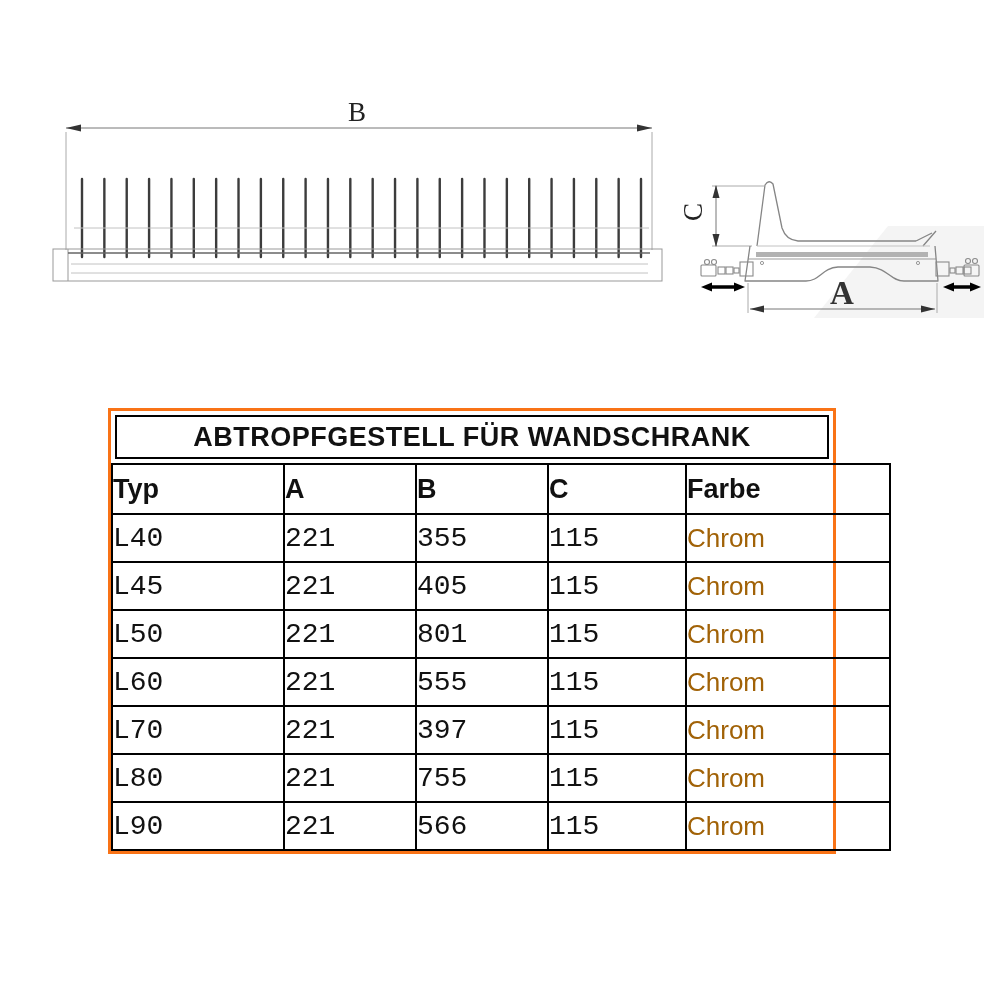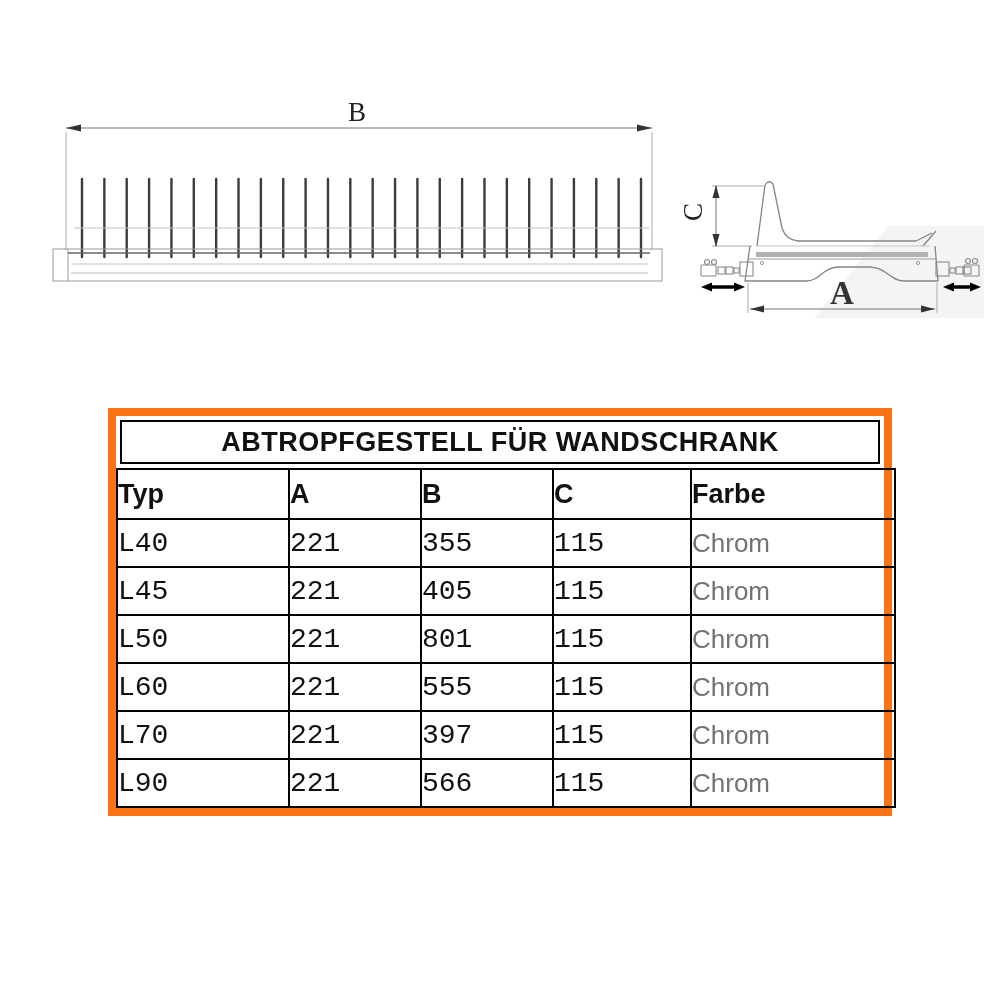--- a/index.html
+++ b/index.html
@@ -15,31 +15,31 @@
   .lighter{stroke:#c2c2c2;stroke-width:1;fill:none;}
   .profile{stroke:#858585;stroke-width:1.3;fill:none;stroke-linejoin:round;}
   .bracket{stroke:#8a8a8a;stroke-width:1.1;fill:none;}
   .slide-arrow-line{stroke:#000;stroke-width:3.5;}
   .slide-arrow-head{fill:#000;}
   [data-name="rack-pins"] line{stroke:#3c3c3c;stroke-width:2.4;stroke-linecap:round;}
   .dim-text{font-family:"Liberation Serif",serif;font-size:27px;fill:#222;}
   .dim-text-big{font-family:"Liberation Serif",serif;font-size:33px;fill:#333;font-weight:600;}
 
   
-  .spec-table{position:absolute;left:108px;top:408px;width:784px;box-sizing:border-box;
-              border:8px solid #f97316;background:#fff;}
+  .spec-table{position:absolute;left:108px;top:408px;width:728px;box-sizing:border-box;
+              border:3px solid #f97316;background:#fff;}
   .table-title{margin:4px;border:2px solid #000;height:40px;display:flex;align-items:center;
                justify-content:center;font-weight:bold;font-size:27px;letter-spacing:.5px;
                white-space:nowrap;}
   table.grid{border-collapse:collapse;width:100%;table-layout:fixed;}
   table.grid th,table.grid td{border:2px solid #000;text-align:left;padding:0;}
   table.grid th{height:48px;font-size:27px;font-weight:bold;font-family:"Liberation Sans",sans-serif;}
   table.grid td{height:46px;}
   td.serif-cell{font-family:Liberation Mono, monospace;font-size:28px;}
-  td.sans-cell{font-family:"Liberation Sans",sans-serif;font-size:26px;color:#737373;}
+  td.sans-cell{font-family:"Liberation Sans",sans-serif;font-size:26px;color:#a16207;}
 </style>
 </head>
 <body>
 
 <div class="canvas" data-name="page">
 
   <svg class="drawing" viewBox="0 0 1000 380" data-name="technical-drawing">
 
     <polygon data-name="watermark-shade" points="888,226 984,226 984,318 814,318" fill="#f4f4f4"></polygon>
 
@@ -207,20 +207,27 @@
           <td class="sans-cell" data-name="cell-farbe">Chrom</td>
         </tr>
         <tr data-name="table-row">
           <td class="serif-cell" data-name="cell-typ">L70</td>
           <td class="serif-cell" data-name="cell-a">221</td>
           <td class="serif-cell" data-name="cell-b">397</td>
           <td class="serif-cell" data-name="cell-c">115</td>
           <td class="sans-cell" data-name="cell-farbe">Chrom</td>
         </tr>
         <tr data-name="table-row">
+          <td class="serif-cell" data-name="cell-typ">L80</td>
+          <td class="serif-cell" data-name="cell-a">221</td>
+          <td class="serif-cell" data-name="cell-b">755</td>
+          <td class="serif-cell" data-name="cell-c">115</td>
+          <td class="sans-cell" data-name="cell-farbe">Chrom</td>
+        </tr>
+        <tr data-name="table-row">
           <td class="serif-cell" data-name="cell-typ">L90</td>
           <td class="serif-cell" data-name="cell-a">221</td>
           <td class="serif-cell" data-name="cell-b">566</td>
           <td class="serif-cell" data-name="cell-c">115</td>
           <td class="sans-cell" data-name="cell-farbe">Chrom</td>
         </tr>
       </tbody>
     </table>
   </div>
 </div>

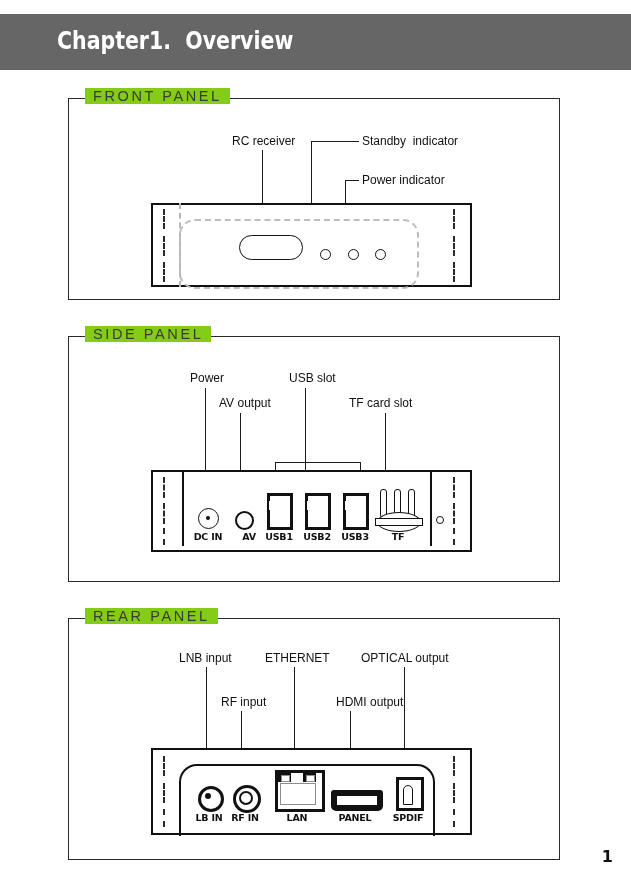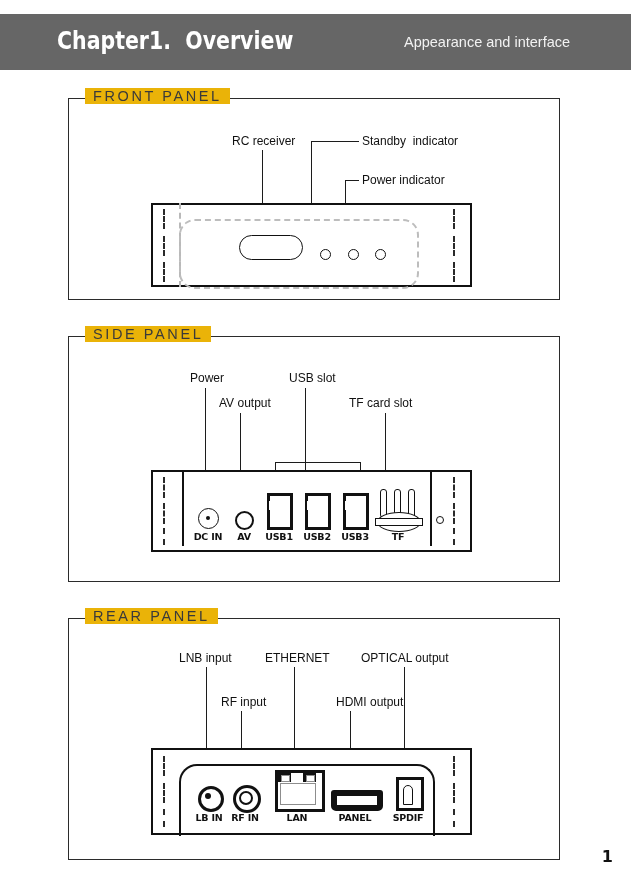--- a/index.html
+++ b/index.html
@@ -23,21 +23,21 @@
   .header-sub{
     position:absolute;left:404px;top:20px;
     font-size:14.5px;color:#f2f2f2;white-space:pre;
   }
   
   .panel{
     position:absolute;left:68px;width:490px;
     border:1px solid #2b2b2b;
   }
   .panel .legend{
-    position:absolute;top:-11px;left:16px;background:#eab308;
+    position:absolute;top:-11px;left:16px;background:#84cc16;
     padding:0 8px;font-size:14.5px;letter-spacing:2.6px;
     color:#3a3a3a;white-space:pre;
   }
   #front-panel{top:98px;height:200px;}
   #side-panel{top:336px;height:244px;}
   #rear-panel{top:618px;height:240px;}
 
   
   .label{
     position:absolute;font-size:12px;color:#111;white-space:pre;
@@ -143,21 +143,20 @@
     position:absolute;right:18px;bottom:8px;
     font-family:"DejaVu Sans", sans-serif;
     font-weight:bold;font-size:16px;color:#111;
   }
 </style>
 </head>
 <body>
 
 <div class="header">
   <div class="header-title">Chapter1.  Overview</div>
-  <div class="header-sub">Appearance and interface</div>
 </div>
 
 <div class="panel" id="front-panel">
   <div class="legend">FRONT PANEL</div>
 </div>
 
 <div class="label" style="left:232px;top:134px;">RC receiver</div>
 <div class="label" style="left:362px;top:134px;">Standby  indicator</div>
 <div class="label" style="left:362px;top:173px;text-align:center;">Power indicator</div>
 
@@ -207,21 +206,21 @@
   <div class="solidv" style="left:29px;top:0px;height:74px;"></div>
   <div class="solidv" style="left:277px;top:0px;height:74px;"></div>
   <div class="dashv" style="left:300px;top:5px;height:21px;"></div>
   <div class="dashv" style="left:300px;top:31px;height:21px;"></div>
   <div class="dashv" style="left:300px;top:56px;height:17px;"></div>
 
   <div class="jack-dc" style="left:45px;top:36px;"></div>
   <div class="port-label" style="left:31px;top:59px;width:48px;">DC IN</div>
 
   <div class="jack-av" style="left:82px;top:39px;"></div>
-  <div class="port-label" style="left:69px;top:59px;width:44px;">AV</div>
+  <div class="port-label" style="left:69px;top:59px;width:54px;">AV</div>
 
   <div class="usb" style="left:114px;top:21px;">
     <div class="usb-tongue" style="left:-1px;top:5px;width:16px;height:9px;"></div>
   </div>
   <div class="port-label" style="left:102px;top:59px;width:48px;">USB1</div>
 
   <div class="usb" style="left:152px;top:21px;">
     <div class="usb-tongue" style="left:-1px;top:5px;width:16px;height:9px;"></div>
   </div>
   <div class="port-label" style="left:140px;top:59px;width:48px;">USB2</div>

- - - -

◆ **Task brief**: Your copy of the listing should match it exactly, apart from the pictures, which are left out.

◆ **Reply**:
--- a/index.html
+++ b/index.html
@@ -15,31 +15,31 @@
   .lighter{stroke:#c2c2c2;stroke-width:1;fill:none;}
   .profile{stroke:#858585;stroke-width:1.3;fill:none;stroke-linejoin:round;}
   .bracket{stroke:#8a8a8a;stroke-width:1.1;fill:none;}
   .slide-arrow-line{stroke:#000;stroke-width:3.5;}
   .slide-arrow-head{fill:#000;}
   [data-name="rack-pins"] line{stroke:#3c3c3c;stroke-width:2.4;stroke-linecap:round;}
   .dim-text{font-family:"Liberation Serif",serif;font-size:27px;fill:#222;}
   .dim-text-big{font-family:"Liberation Serif",serif;font-size:33px;fill:#333;font-weight:600;}
 
   
-  .spec-table{position:absolute;left:108px;top:408px;width:784px;box-sizing:border-box;
-              border:8px solid #f97316;background:#fff;}
+  .spec-table{position:absolute;left:108px;top:408px;width:728px;box-sizing:border-box;
+              border:3px solid #f97316;background:#fff;}
   .table-title{margin:4px;border:2px solid #000;height:40px;display:flex;align-items:center;
                justify-content:center;font-weight:bold;font-size:27px;letter-spacing:.5px;
                white-space:nowrap;}
   table.grid{border-collapse:collapse;width:100%;table-layout:fixed;}
   table.grid th,table.grid td{border:2px solid #000;text-align:left;padding:0;}
   table.grid th{height:48px;font-size:27px;font-weight:bold;font-family:"Liberation Sans",sans-serif;}
   table.grid td{height:46px;}
   td.serif-cell{font-family:Liberation Mono, monospace;font-size:28px;}
-  td.sans-cell{font-family:"Liberation Sans",sans-serif;font-size:26px;color:#737373;}
+  td.sans-cell{font-family:"Liberation Sans",sans-serif;font-size:26px;color:#a16207;}
 </style>
 </head>
 <body>
 
 <div class="canvas" data-name="page">
 
   <svg class="drawing" viewBox="0 0 1000 380" data-name="technical-drawing">
 
     <polygon data-name="watermark-shade" points="888,226 984,226 984,318 814,318" fill="#f4f4f4"></polygon>
 
@@ -207,20 +207,27 @@
           <td class="sans-cell" data-name="cell-farbe">Chrom</td>
         </tr>
         <tr data-name="table-row">
           <td class="serif-cell" data-name="cell-typ">L70</td>
           <td class="serif-cell" data-name="cell-a">221</td>
           <td class="serif-cell" data-name="cell-b">397</td>
           <td class="serif-cell" data-name="cell-c">115</td>
           <td class="sans-cell" data-name="cell-farbe">Chrom</td>
         </tr>
         <tr data-name="table-row">
+          <td class="serif-cell" data-name="cell-typ">L80</td>
+          <td class="serif-cell" data-name="cell-a">221</td>
+          <td class="serif-cell" data-name="cell-b">755</td>
+          <td class="serif-cell" data-name="cell-c">115</td>
+          <td class="sans-cell" data-name="cell-farbe">Chrom</td>
+        </tr>
+        <tr data-name="table-row">
           <td class="serif-cell" data-name="cell-typ">L90</td>
           <td class="serif-cell" data-name="cell-a">221</td>
           <td class="serif-cell" data-name="cell-b">566</td>
           <td class="serif-cell" data-name="cell-c">115</td>
           <td class="sans-cell" data-name="cell-farbe">Chrom</td>
         </tr>
       </tbody>
     </table>
   </div>
 </div>

--- a/index.html
+++ b/index.html
@@ -23,21 +23,21 @@
   .header-sub{
     position:absolute;left:404px;top:20px;
     font-size:14.5px;color:#f2f2f2;white-space:pre;
   }
   
   .panel{
     position:absolute;left:68px;width:490px;
     border:1px solid #2b2b2b;
   }
   .panel .legend{
-    position:absolute;top:-11px;left:16px;background:#eab308;
+    position:absolute;top:-11px;left:16px;background:#84cc16;
     padding:0 8px;font-size:14.5px;letter-spacing:2.6px;
     color:#3a3a3a;white-space:pre;
   }
   #front-panel{top:98px;height:200px;}
   #side-panel{top:336px;height:244px;}
   #rear-panel{top:618px;height:240px;}
 
   
   .label{
     position:absolute;font-size:12px;color:#111;white-space:pre;
@@ -143,21 +143,20 @@
     position:absolute;right:18px;bottom:8px;
     font-family:"DejaVu Sans", sans-serif;
     font-weight:bold;font-size:16px;color:#111;
   }
 </style>
 </head>
 <body>
 
 <div class="header">
   <div class="header-title">Chapter1.  Overview</div>
-  <div class="header-sub">Appearance and interface</div>
 </div>
 
 <div class="panel" id="front-panel">
   <div class="legend">FRONT PANEL</div>
 </div>
 
 <div class="label" style="left:232px;top:134px;">RC receiver</div>
 <div class="label" style="left:362px;top:134px;">Standby  indicator</div>
 <div class="label" style="left:362px;top:173px;text-align:center;">Power indicator</div>
 
@@ -207,21 +206,21 @@
   <div class="solidv" style="left:29px;top:0px;height:74px;"></div>
   <div class="solidv" style="left:277px;top:0px;height:74px;"></div>
   <div class="dashv" style="left:300px;top:5px;height:21px;"></div>
   <div class="dashv" style="left:300px;top:31px;height:21px;"></div>
   <div class="dashv" style="left:300px;top:56px;height:17px;"></div>
 
   <div class="jack-dc" style="left:45px;top:36px;"></div>
   <div class="port-label" style="left:31px;top:59px;width:48px;">DC IN</div>
 
   <div class="jack-av" style="left:82px;top:39px;"></div>
-  <div class="port-label" style="left:69px;top:59px;width:44px;">AV</div>
+  <div class="port-label" style="left:69px;top:59px;width:54px;">AV</div>
 
   <div class="usb" style="left:114px;top:21px;">
     <div class="usb-tongue" style="left:-1px;top:5px;width:16px;height:9px;"></div>
   </div>
   <div class="port-label" style="left:102px;top:59px;width:48px;">USB1</div>
 
   <div class="usb" style="left:152px;top:21px;">
     <div class="usb-tongue" style="left:-1px;top:5px;width:16px;height:9px;"></div>
   </div>
   <div class="port-label" style="left:140px;top:59px;width:48px;">USB2</div>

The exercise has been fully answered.